Example 1 (how FreeAndNil is better than Free)

destructor TXxx.Destroy;
begin
  Obj.Free;
  SomeOtherFinalizationMethod;
  inherited;
end;

procedure TXxx.SomeOtherFinalizationMethod;
begin
  Obj.MyField.Free;
end;

This above is an incorrect code. But it may be hard to notice. Esp. if you imagine this is the end result of 10 refactors over 10 years :), and the real-life example would have much longer implementations of both Destroy and SomeOtherFinalizationMethod.

The Obj.MyField.Free call above is invalid, it will access Obj.MyField when Obj is an invalid pointer. But maybe it will sometimes work, in case that memory still happens to be accessible and not allocated to something else.

Note:

  • The goal (with using FreeAndNil(Obj)) is not to necessarily force you to do if Obj <> nil then checks before calling all methods of it. I'm not saying you should change SomeOtherFinalizationMethod implementation to check if Obj <> nil then. It is OK to assume that Obj is not nil sometimes. CGE does it too, see https://castle-engine.io/coding_conventions#nil -- we even encourage to assume, by default, that things "are never nil" (and only account for nil when explicitly documented it can happen). It is certainly more readable to be able to assume "Obj is not nil" than to safeguard all code with Obj <> nil checks.

  • The goal is to make it easier to debug, in case your assumption goes wrong. E.g. in above case, if the destructor would do FreeAndNil(Obj), then you would immediately see the problem (100% reliable crash inside SomeOtherFinalizationMethod at line accessing Obj.MyField), and likely conclude "oh, I need to call SomeOtherFinalizationMethod earlier".

Example 2 (how FreeAndNil is better than Free)

Another example with edge-case:

procedure TXxx.Recreate;
begin
  Obj.Free;
  Obj := TSomeObject.Create;
end;

destructor TXxx.Destroy;
begin
  Obj.Free:
  inherited;
end;

The above code is a mistake -- because if TSomeObject constructor will raise an exception, then it will cause (maybe!) another exception from TXxx.Destroy that accesses an invalid pointer at finalization.
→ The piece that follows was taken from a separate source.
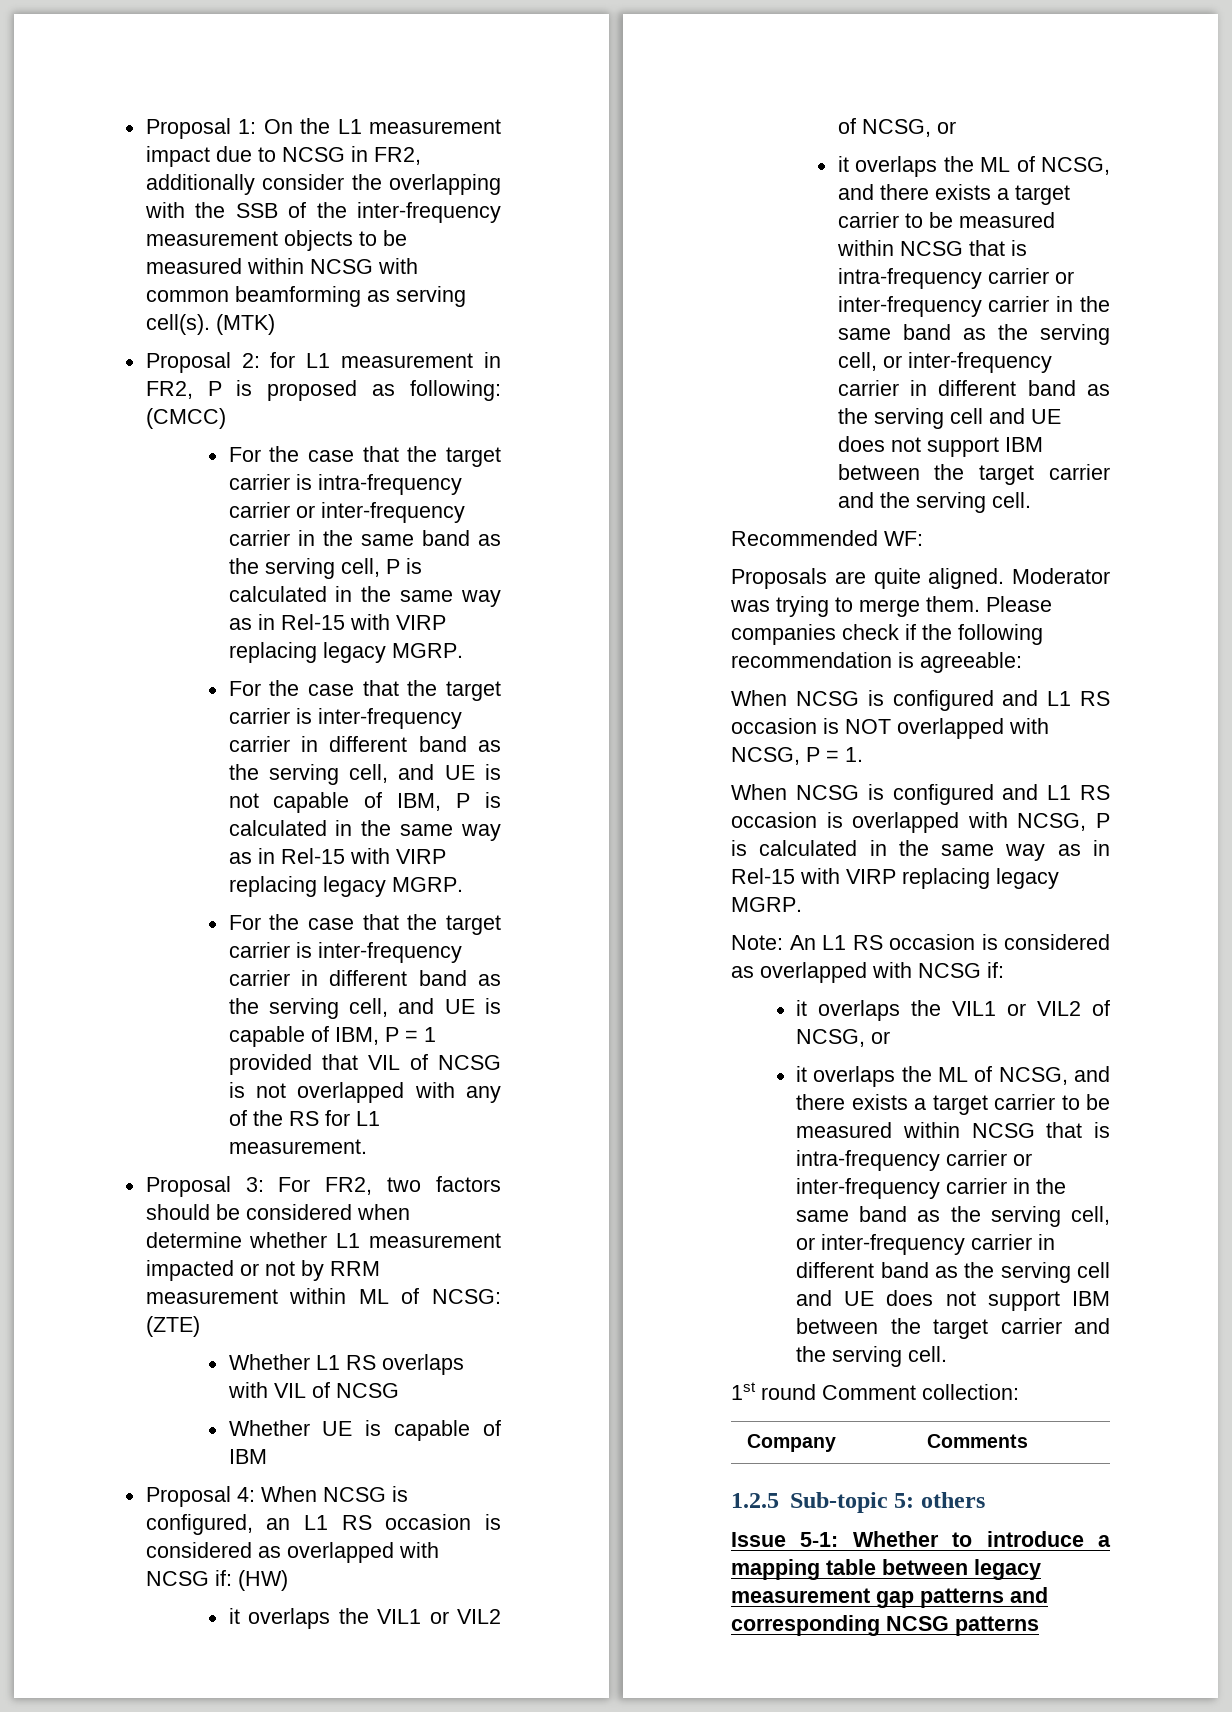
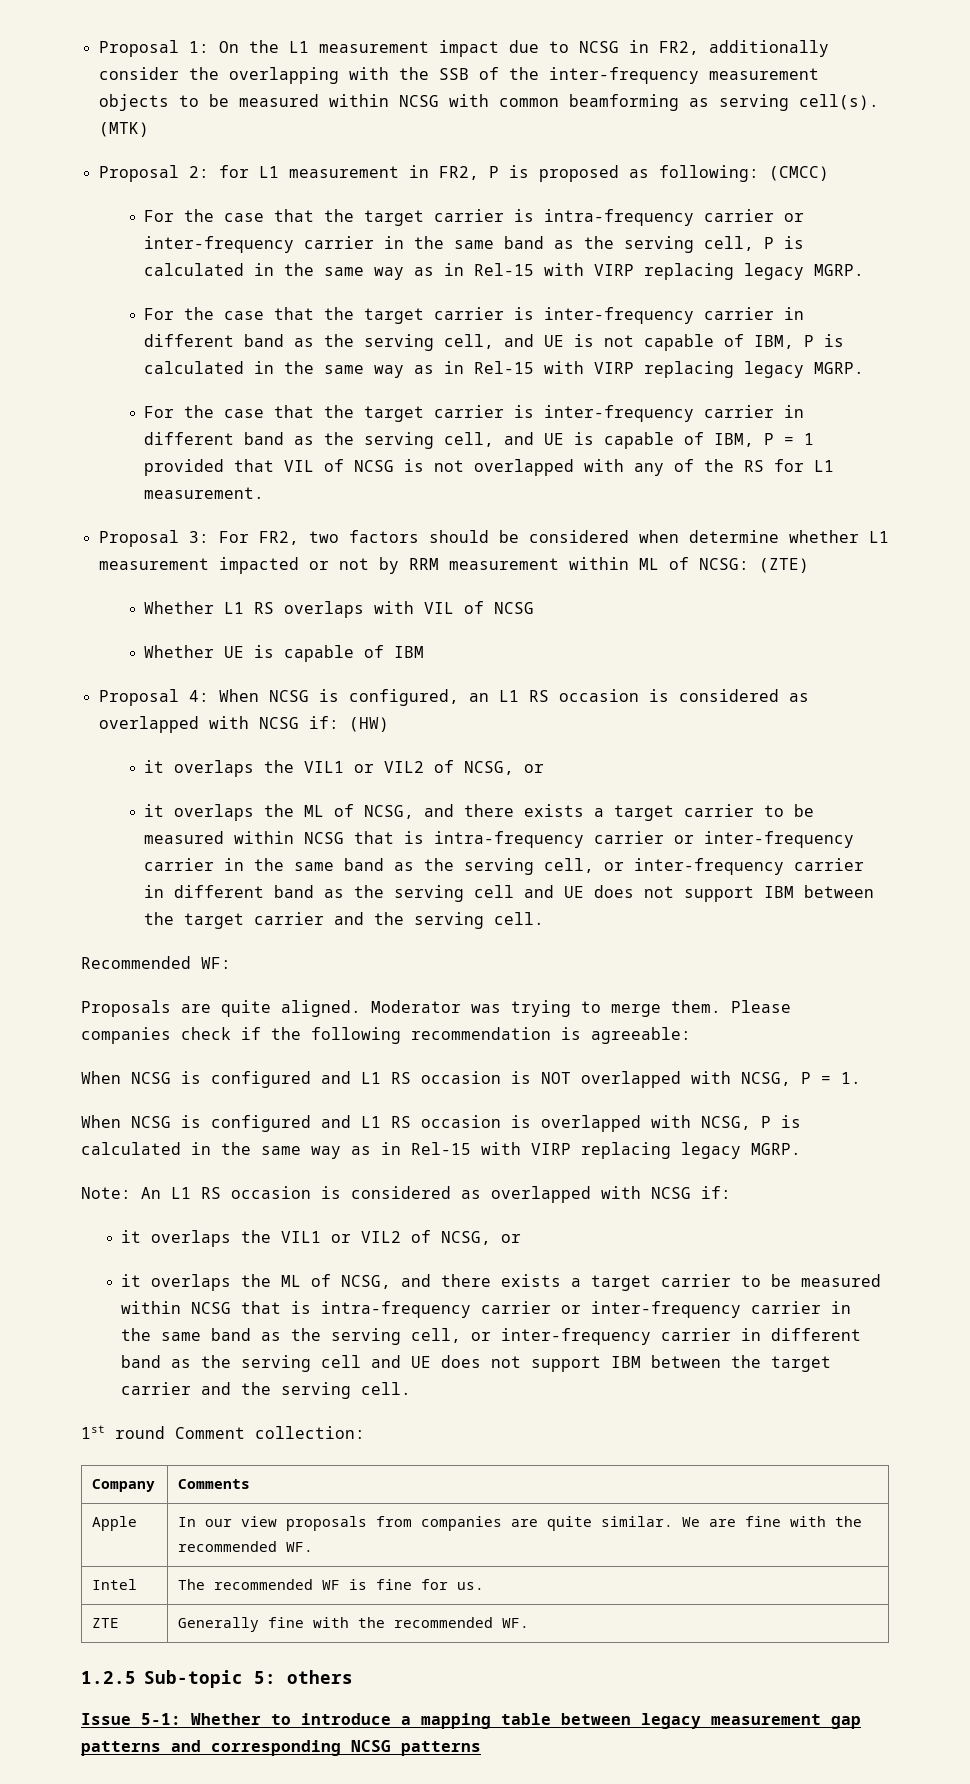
+ Apple | In our view proposals from companies are quite similar. We are fine with the recommended WF.
+ Intel | The recommended WF is fine for us.
+ ZTE | Generally fine with the recommended WF.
So you would "mask" one, real, exception (in TSomeObject constructor) with another (in TXxx destructor). When your code crashes, when user submits a bug with a stack trace, you probably wish it will say something like "TSomeObject constructor crashed", not "TXxx.Destroy destructor crashed".

Using FreeAndNil(Obj) always, in both occurrences above instead of Obj.Free, would avoid it. This way there is no "window" inside TXxx.Recreate execution when the Obj is invalid pointer.